---------- INFORMATION SHOWN
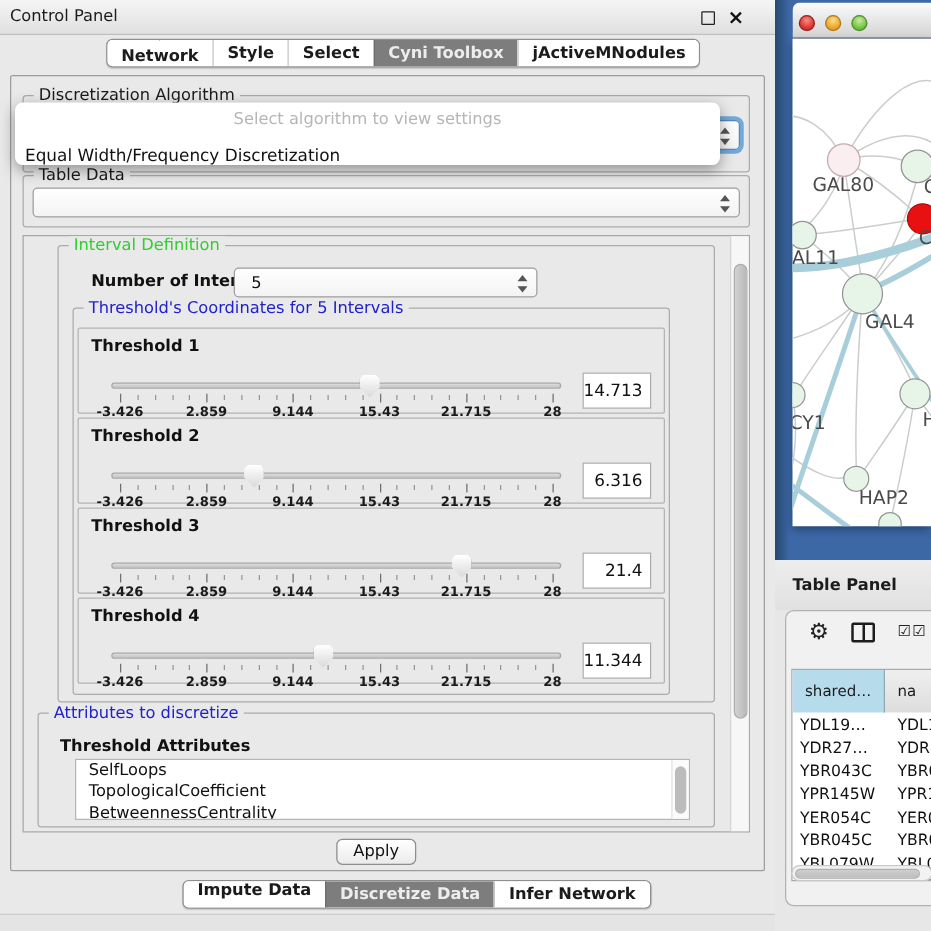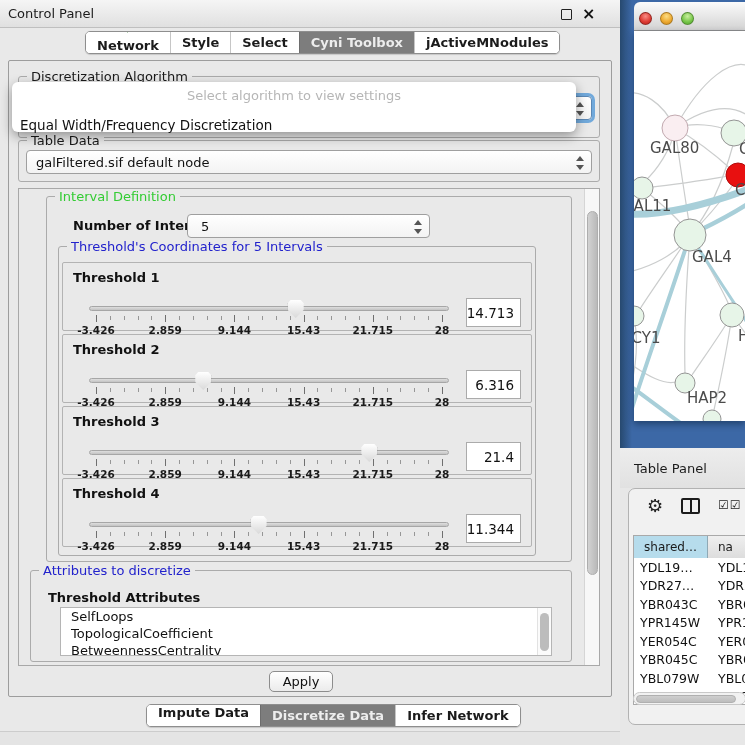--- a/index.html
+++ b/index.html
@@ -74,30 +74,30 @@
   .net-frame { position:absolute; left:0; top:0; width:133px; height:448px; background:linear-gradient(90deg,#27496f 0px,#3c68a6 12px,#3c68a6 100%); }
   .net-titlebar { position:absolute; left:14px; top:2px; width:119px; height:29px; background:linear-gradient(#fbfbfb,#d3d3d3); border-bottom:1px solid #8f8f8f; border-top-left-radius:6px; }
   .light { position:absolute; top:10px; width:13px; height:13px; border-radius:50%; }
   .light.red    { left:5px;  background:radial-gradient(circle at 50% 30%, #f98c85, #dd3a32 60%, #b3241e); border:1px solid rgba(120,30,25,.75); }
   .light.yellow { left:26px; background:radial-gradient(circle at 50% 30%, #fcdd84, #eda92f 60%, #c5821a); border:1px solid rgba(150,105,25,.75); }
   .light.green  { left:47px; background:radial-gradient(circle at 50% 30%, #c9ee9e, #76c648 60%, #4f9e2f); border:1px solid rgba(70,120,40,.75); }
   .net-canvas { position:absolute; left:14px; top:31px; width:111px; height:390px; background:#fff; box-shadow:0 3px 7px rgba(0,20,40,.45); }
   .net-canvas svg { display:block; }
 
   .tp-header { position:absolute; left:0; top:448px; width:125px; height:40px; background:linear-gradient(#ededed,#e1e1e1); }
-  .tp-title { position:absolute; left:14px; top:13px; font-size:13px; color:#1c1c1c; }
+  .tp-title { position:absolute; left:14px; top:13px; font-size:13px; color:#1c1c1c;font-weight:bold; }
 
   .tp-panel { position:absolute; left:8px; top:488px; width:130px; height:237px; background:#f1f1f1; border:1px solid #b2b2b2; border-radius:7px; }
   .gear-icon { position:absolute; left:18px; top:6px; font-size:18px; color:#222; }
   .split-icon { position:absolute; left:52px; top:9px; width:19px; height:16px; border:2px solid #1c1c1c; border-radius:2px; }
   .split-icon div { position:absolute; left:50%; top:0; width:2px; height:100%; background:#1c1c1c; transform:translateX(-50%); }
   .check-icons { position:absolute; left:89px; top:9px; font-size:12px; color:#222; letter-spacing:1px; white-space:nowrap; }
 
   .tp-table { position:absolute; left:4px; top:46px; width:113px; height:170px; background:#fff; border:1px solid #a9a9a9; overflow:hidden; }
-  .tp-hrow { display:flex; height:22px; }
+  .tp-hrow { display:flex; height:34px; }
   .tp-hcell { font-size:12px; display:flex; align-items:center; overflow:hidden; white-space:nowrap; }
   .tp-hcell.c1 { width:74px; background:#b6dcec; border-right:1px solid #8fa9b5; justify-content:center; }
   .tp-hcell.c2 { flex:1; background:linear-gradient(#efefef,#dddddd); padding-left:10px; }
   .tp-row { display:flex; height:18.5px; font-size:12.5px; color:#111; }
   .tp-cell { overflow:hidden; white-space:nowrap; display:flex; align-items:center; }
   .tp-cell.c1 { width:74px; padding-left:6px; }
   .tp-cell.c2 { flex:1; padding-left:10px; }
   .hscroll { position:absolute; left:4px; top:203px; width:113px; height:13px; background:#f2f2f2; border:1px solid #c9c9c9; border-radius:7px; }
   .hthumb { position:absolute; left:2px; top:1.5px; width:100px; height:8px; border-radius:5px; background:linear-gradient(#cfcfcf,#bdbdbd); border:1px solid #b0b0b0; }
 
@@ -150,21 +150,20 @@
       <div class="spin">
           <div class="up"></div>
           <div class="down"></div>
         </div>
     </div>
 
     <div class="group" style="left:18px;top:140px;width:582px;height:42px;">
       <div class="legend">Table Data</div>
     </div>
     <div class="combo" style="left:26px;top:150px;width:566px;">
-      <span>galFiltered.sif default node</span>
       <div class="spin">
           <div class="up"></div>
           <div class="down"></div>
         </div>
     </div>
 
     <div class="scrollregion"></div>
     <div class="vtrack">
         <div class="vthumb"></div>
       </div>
--------------------
» TASK STATEMENT
Your answer should be the lines from the first record down to the line containing "position:absolute; left:14px; top:31px;", restated exactly, with no pictures.

» TASK ANSWER
--- a/index.html
+++ b/index.html
@@ -74,30 +74,30 @@
   .net-frame { position:absolute; left:0; top:0; width:133px; height:448px; background:linear-gradient(90deg,#27496f 0px,#3c68a6 12px,#3c68a6 100%); }
   .net-titlebar { position:absolute; left:14px; top:2px; width:119px; height:29px; background:linear-gradient(#fbfbfb,#d3d3d3); border-bottom:1px solid #8f8f8f; border-top-left-radius:6px; }
   .light { position:absolute; top:10px; width:13px; height:13px; border-radius:50%; }
   .light.red    { left:5px;  background:radial-gradient(circle at 50% 30%, #f98c85, #dd3a32 60%, #b3241e); border:1px solid rgba(120,30,25,.75); }
   .light.yellow { left:26px; background:radial-gradient(circle at 50% 30%, #fcdd84, #eda92f 60%, #c5821a); border:1px solid rgba(150,105,25,.75); }
   .light.green  { left:47px; background:radial-gradient(circle at 50% 30%, #c9ee9e, #76c648 60%, #4f9e2f); border:1px solid rgba(70,120,40,.75); }
   .net-canvas { position:absolute; left:14px; top:31px; width:111px; height:390px; background:#fff; box-shadow:0 3px 7px rgba(0,20,40,.45); }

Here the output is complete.